(Data items)
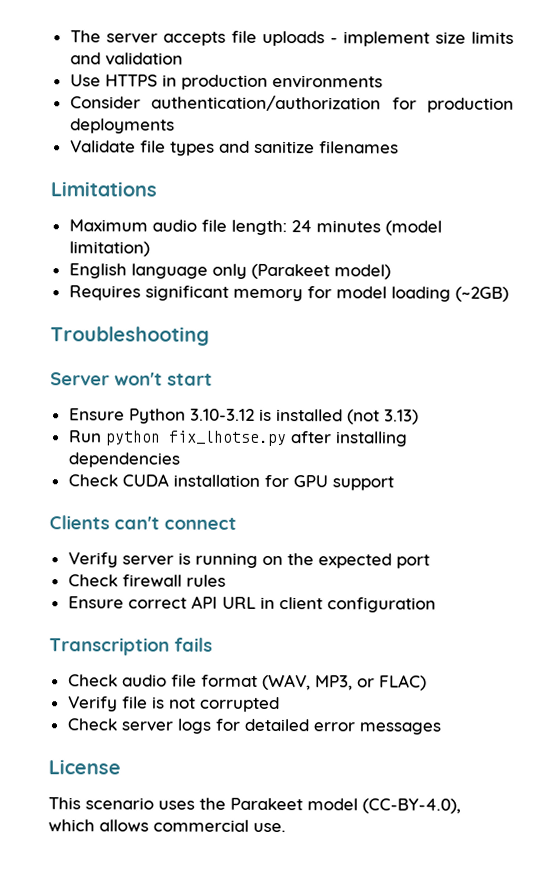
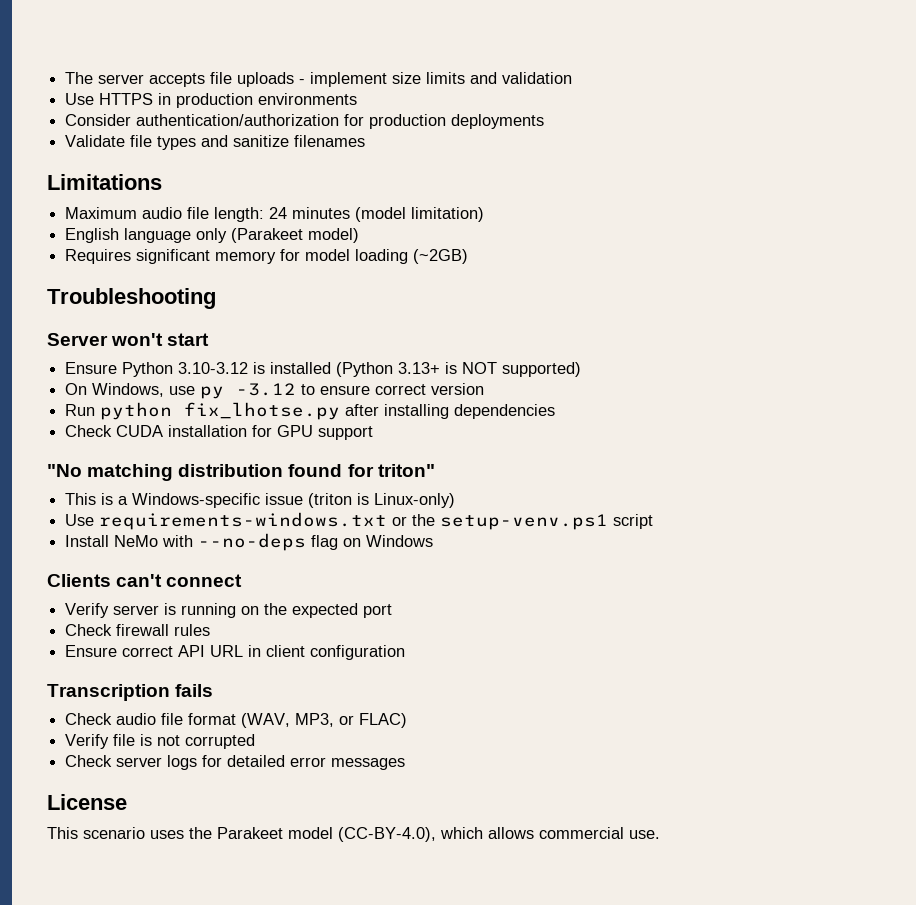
- Ensure Python 3.10-3.12 is installed (not 3.13)
+ Ensure Python 3.10-3.12 is installed (Python 3.13+ is NOT supported)
+ On Windows, use py -3.12 to ensure correct version
+ "No matching distribution found for triton"
+ This is a Windows-specific issue (triton is Linux-only)
+ Use requirements-windows.txt or the setup-venv.ps1 script
+ Install NeMo with --no-deps flag on Windows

▶ **Required action**: Leave out every line before the one containing "the setup-venv.ps1 script". Transcribe that line and all lines after it through the end of the data above, exactly.

▶ **Answer to this problem**:
+ Use requirements-windows.txt or the setup-venv.ps1 script
+ Install NeMo with --no-deps flag on Windows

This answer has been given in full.